En el último tercio del siglo XIX, las enfermedades asolaban a Chile. Una de ellas, el cólera, entraba en 1866 con ímpetu, golpeando fuertemente la salud de los habitantes del país. La enfermedad, que ya estaba en Mendoza desde hace un tiempo, llegó al país, desde San Felipe, justo el 25 de diciembre del mismo año, y ya en enero, llegaban los primeros contagios a la capital en el barrio de barrancas. Para 1887 ya se había extendido por el norte del país.
Sus síntomas eran, entre otros, la deshidratación, diarreas, sudoración fría y vómitos. La muerte, podría llegar en oportunidades 48 horas después de los primeros síntomas.
La propagación de la epidemia instó al gobierno a crear un comité ejecutivo para Santiago el 7 de enero 1887, el que estuvo compuesto por nueve integrantes de los más diversos ámbitos del quehacer nacional; llama la atención que solo existiera entre ellos un médico: José Joaquín Aguirre, decano de la Facultad de Medicina.
Gran cantidad de personas se contagiaron en muy poco tiempo, por lo que el miedo y la desesperanza inundaban a la población, la muerte rondaba por todas partes. Tal como se señala en el libro “Historia de la vida privada en Chile”, de los historiadores Cristian Gazmuri y Rafael Sagredo: “Los fallecidos eran trasladados en carretas y se les enterraba en un sitio aislado llamado Higueras Zapata -el que fue clausurado tras el fin de la pandemia-, o en el “patio de los coléricos” habilitado en el Cementerio General. Para evitar aglomeraciones se prohibió el rito fúnebre, y los cuerpos eran envueltos en lona, sin ataúd. Además, se les rociaba una solución de sulfuro, con la que se creía, se reducía la posibilidad de contagio.”
La crudeza de la epidemia, obligó al gobierno de Balmaceda, recién electo, a establecer cordones sanitarios y controles de tránsito, pero al parecer, la medida no surtió gran efecto, dado que la enfermedad duró casi dos años, y los contagiados, no se detenían, solo disminuían de manera estacional con la llegada del otoño, pero se reactivaban, posteriormente durante la primavera.
En vista del fracaso de los cordones, es que se optó por reforzar el tratamiento de los enfermos. Allí, de acuerdo a Sagredo, se buscó “educar a la población en medidas de prevención e higiene: el baño diario, hervir el agua, evitar el consumo de alimentos crudos, entre otras. Además, en un país con alta tasa de alcoholismo, estaba arraigada la idea de que el consumo abundante de bebidas alcohólicas contribuía a la prevención del mal, lo que estaba totalmente infundado”.
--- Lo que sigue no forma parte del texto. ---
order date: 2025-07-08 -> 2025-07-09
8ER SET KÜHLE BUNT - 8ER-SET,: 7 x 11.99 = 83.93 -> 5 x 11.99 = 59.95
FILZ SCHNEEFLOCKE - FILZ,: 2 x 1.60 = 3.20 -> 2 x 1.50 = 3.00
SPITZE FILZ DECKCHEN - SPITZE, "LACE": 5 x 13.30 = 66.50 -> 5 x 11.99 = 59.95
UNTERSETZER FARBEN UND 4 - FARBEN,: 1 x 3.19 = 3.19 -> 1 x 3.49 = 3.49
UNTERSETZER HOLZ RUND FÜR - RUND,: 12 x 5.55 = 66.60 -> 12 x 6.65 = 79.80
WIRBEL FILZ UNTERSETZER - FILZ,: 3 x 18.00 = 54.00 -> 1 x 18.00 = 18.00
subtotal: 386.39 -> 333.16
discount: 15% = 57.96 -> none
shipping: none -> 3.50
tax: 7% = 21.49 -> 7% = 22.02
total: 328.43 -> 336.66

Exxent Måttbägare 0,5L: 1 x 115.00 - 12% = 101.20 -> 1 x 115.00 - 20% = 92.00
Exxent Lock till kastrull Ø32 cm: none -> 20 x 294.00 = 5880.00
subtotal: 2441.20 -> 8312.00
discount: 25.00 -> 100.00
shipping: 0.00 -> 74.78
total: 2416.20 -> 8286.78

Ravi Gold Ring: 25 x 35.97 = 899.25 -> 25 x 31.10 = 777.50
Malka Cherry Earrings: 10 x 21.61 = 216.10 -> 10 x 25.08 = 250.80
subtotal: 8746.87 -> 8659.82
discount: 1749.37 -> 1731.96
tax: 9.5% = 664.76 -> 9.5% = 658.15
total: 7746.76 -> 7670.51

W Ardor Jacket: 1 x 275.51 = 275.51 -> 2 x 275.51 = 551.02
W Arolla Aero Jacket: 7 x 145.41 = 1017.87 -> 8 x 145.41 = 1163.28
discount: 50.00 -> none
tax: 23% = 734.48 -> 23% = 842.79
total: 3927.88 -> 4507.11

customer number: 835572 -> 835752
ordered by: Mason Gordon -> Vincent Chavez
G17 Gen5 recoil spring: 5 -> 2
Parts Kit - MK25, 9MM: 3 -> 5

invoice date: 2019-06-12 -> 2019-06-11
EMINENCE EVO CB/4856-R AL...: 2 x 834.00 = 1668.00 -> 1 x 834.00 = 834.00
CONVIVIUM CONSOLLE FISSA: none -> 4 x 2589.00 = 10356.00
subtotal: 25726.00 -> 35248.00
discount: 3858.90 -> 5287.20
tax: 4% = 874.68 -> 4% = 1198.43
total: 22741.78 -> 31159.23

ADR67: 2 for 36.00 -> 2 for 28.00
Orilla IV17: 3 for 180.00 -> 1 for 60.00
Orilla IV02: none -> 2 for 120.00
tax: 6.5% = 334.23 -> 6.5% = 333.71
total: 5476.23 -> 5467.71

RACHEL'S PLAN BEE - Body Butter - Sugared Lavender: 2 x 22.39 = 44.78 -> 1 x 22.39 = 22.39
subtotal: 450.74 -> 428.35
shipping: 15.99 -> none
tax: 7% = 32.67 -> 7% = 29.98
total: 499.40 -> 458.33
Se calcula que en dos años fallecieron entre 28 y 40 mil personas, en una población de cerca de 2.5 millones de personas, vale decir cerca del 1.5% del total de los habitantes del país.
La epidemia alertaba al Estado y enviaba señales inequívocas que se debía fortalecer la salud pública, para ello, se buscaron terrenos en los cuales construir nuevos hospitales o “lazaretos” – modo en que se les denominó en alusión al “mal de Lázaro” o comúnmente conocida como “lepra”-, situación que ya se venía estudiando desde el último brote del año 1872. En 1886 la Junta Norte adquiere un terreno contiguo al Cementerio general, construyéndose en 1887 las primeras salas. La crisis asistencial, había obligado la acelerada ocupación del “Lazareto del Norte o del Cementerio” como se le llamó en sus comienzos. Con el fin de la epidemia en 1888 se cierra el hospital que, según cifras, debió lamentar la muerte de cerca del 40% de sus pacientes internados. Desde el año 1889 comenzó a ser llamado “Hospital San José”.
En 1892, el San José enfrentó una nueva epidemia de cólera, hecho que llevó al gobierno a construir un nuevo pabellón y una sala de niños para dar atención a los enfermos. Cuatro años más tarde se construyeron las salas San Luis y Santa Filomena, mismo año en que fueron diseñadas su entrada colonial y su zaguán.